Try it
Report each line of the entries below that has the word "Toolbar" in it.

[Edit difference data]
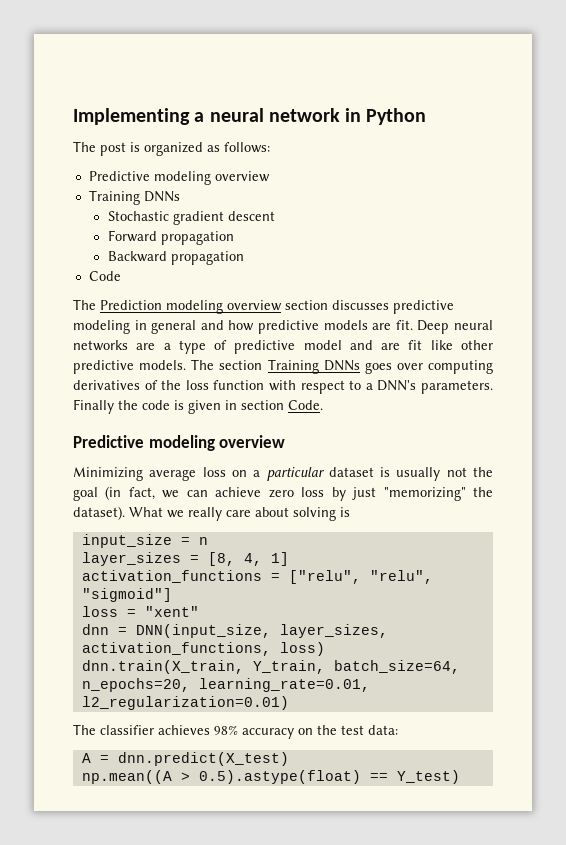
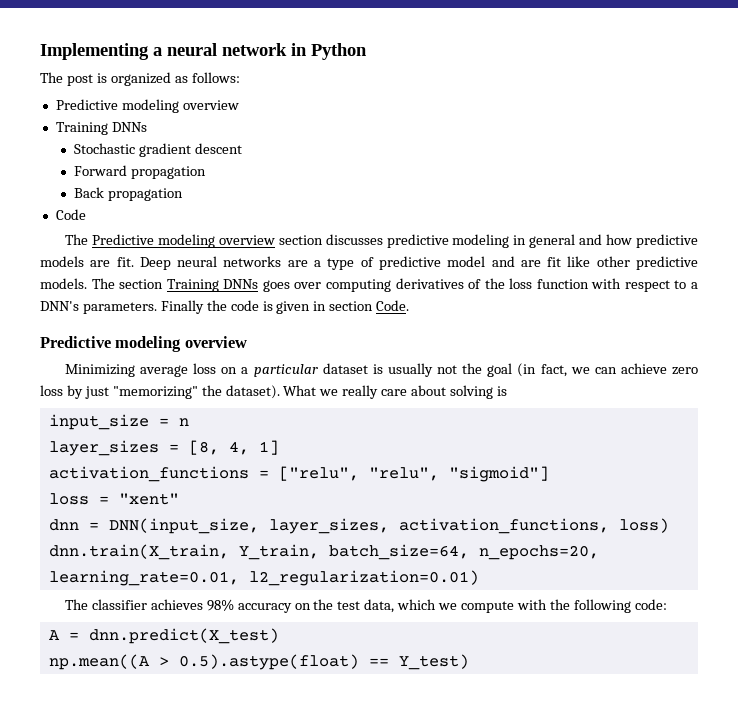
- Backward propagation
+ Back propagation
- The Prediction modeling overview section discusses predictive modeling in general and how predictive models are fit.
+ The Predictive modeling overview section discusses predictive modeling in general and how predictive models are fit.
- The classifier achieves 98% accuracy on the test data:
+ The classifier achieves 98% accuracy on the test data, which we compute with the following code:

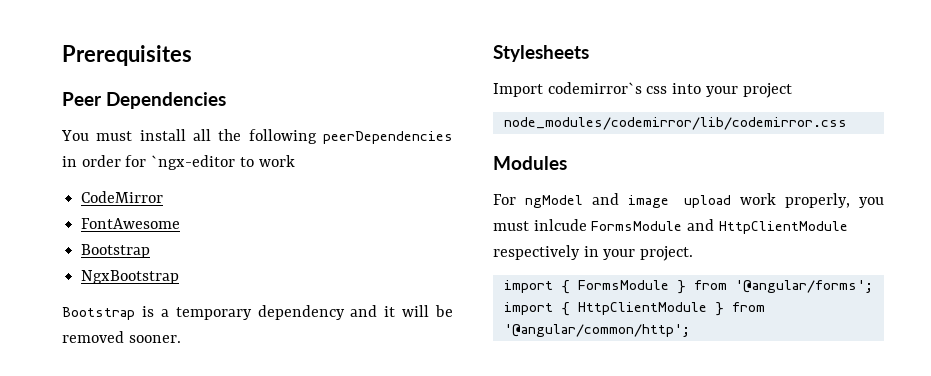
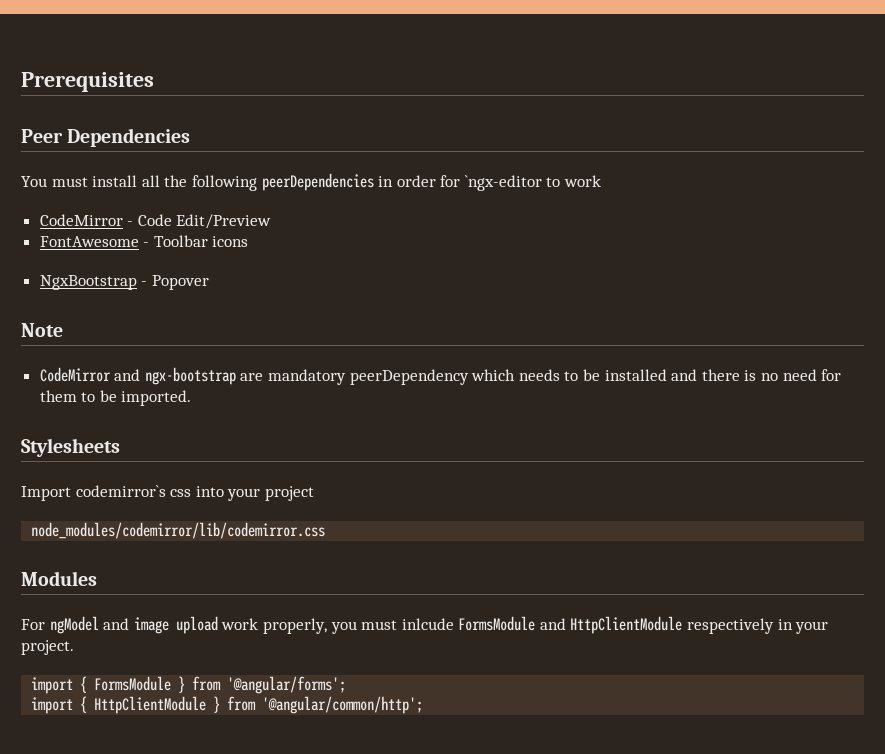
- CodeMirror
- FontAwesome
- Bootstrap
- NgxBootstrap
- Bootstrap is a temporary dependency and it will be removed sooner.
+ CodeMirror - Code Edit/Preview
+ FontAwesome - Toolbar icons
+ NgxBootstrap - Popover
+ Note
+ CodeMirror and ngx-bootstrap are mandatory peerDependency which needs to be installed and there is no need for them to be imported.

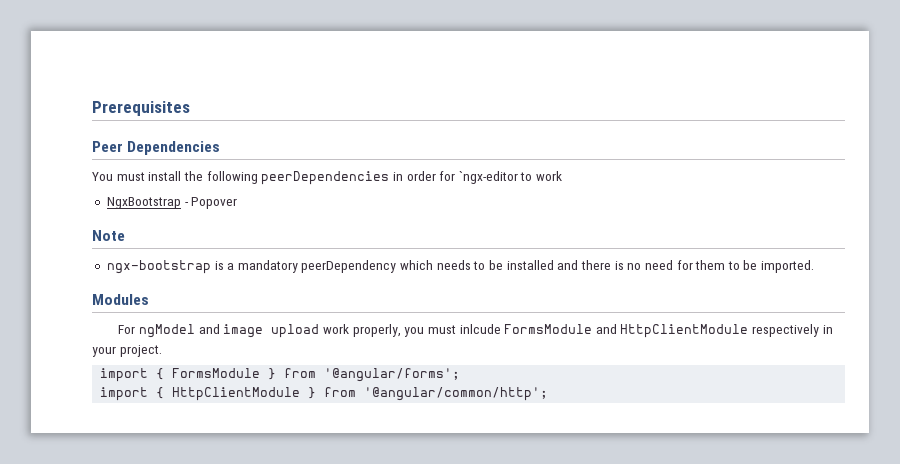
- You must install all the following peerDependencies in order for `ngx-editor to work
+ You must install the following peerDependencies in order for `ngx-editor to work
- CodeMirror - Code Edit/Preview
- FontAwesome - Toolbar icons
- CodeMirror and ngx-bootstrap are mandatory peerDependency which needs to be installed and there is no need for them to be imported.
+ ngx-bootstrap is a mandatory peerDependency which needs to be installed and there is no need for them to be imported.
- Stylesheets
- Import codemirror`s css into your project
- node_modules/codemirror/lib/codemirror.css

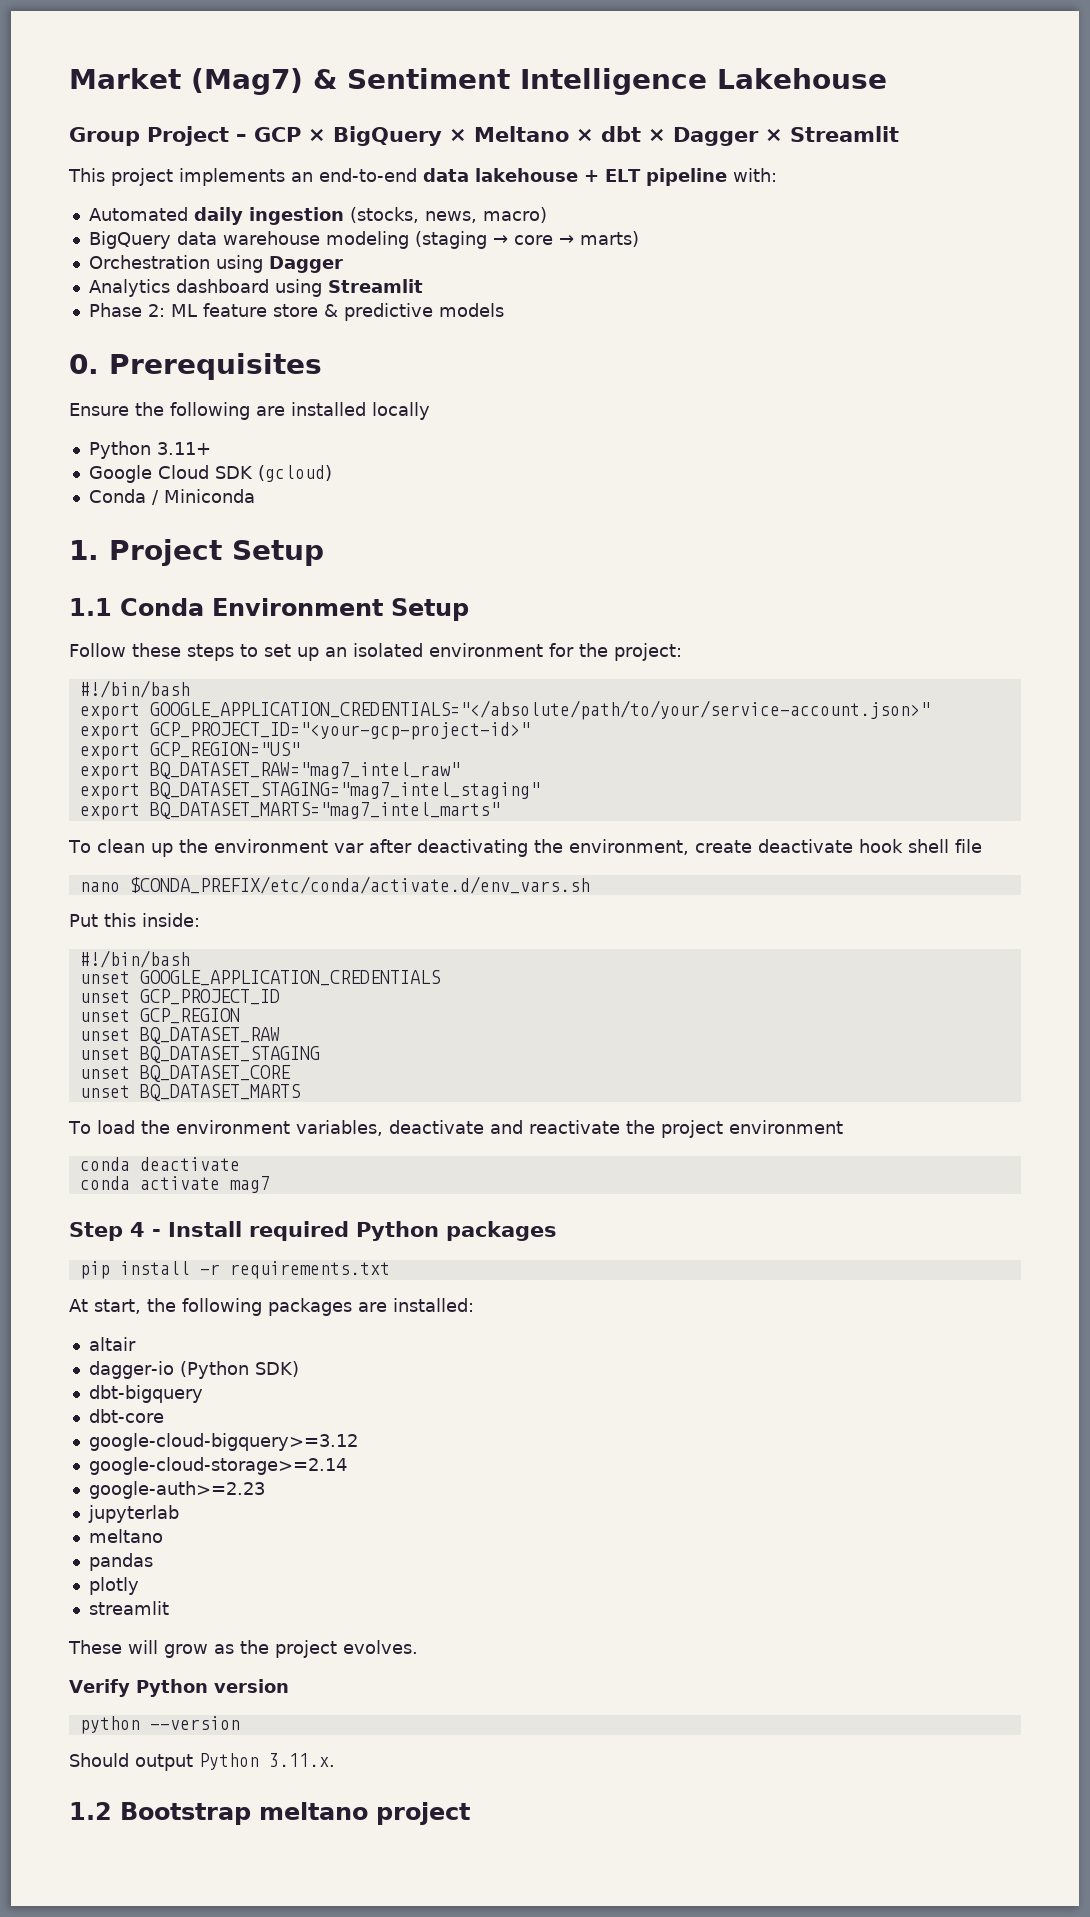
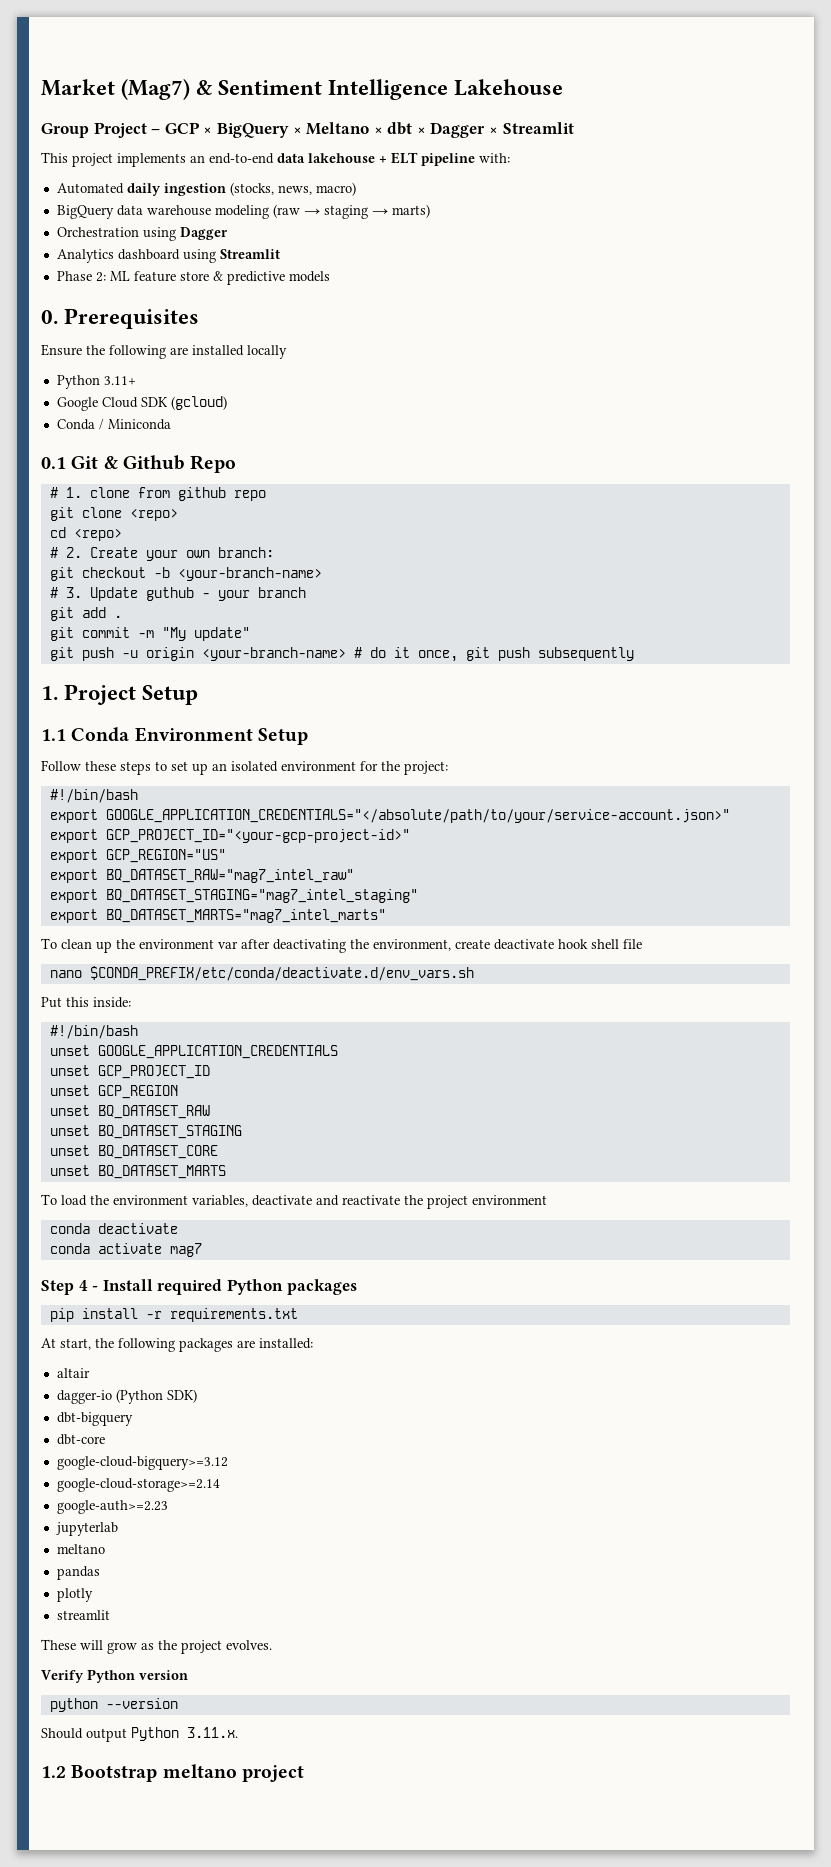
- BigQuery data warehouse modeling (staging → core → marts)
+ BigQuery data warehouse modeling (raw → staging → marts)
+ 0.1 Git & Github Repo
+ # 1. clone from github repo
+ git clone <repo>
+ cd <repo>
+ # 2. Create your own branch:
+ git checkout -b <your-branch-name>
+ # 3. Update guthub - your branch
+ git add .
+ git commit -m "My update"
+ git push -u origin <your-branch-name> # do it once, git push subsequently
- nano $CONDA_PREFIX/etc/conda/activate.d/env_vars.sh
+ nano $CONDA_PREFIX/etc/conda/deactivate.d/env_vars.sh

Written solution
+ FontAwesome - Toolbar icons
- FontAwesome - Toolbar icons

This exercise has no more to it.